AR and VR technology in healthcare

  • AR and VR offer realistic medical simulations, enhancing skills without patient risk through lifelike virtual environments.
  • AR and VR aid in treating conditions like phobias, PTSD, and chronic pain through immersive virtual experiences.
  • AR and VR provide interactive 3D medical image visualisations, improving understanding and communication between healthcare professionals and patients.

Augmented reality (AR) and virtual reality (VR) technologies are changing the healthcare industry, offering innovative solutions that enhance medical training, patient care, and therapeutic interventions.
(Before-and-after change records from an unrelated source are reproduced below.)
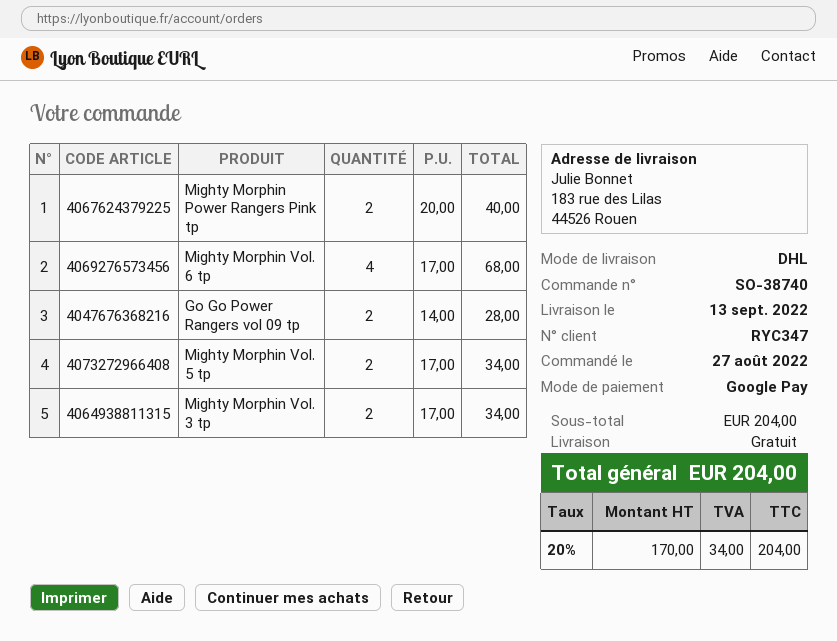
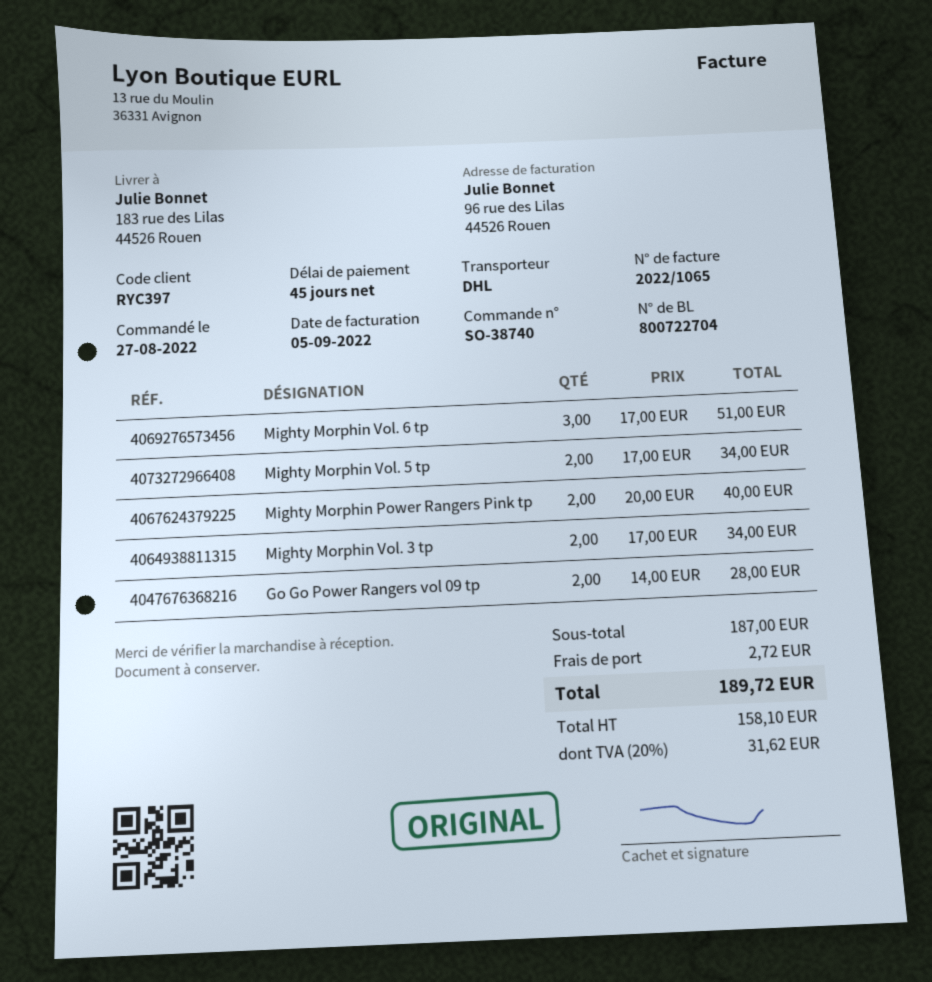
customer number: RYC347 -> RYC397
Mighty Morphin Vol. 6 tp: 4 x 17.00 = 68.00 -> 3 x 17.00 = 51.00
subtotal: 204.00 -> 187.00
shipping: 0.00 -> 2.72
net: 170.00 -> 158.10
tax: 20% = 34.00 -> 20% = 31.62
total: 204.00 -> 189.72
From immersive simulations for medical professionals to therapeutic applications for patients, AR and VR are changing the way healthcare is delivered and experienced.

Defining augmented reality (AR) and virtual reality (VR)

VR provides users with a completely digital experience, immersing them in simulated environments that can be visually and audibly convincing. This immersion is often facilitated through the use of specialised equipment such as VR headsets or goggles, which block out the physical world and replace it with a computer-generated reality. Users can explore and interact with these virtual environments in real-time, creating a sense of presence and immersion. From a medical perspective, VR encompasses a wide range of applications, including diagnostic imaging, surgical simulation, patient education, and therapeutic interventions. According to an FDA executive summary from July 2022, VR is defined as “a set of technologies that can be applied in various ways to diagnose and treat several clinical conditions, with different levels of success.”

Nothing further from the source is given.